To us today, the altar at Dan shouts an ultimatum: Reverence or ruin.
For those in our religious world today who think it unimportant to work (yes, work) to make our worship pleasing to its Sovereign audience, the altar of Jeroboam stands as a sentinel warning. Worship which disintegrates to an arena of human fulfillment, rather than obeisance (literally, worship means crouching before the high one) to the Infinite One, the path is destruction and omission from eternal blessings.

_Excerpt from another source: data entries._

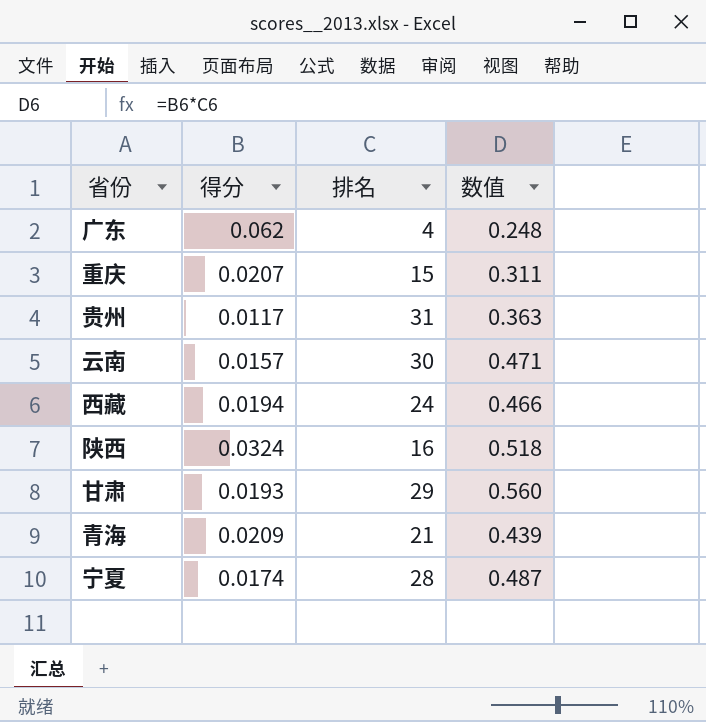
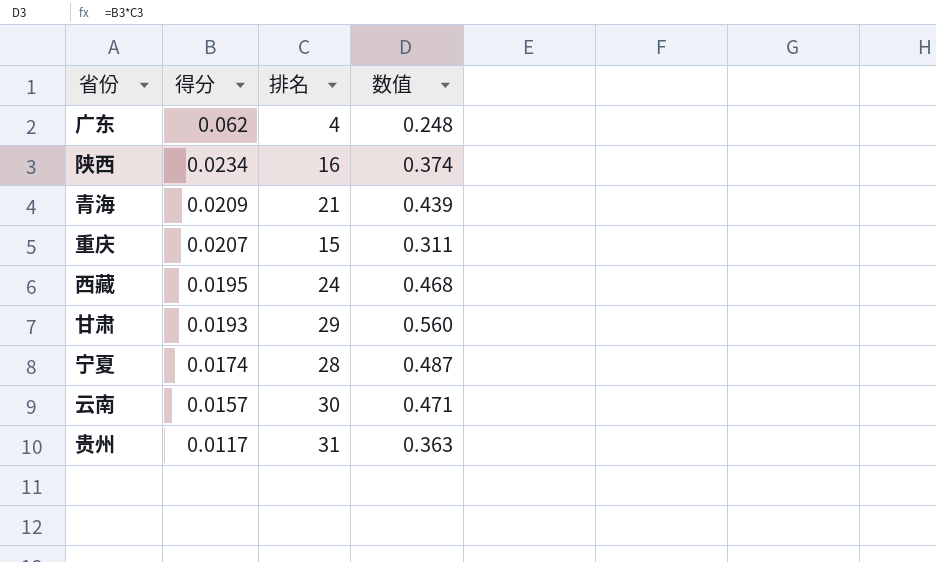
row order: none -> 得分 descending
陕西 | 得分: 0.0324 -> 0.0234
陕西 | 数值: 0.518 -> 0.374
西藏 | 得分: 0.0194 -> 0.0195
西藏 | 数值: 0.466 -> 0.468

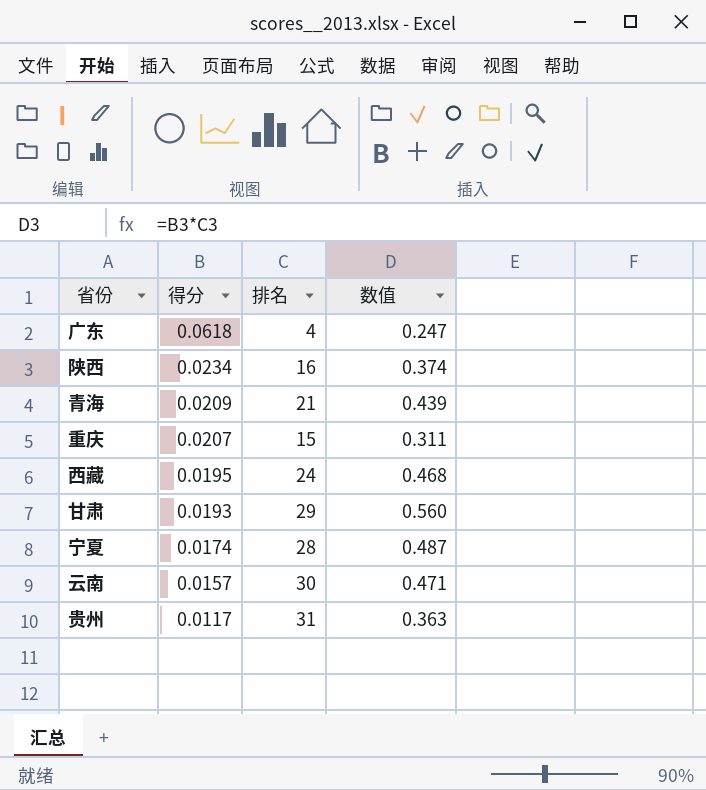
广东 | 得分: 0.062 -> 0.0618
广东 | 数值: 0.248 -> 0.247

In practical terms, may we be diligent to put the “work” aspect of our worship in the hearts of our children and at the center of our homes. We do this by preparing for it, praying about it in terms our kids can understand, laying aside our generous contributions ahead of time (and our children’s), making all efforts to be there on time and to be fully engaged, and making sure there is no laughter and visiting with friends during worship. It’s figuratively keeping our worship in Jerusalem and always refraining from “high places” of our own devising.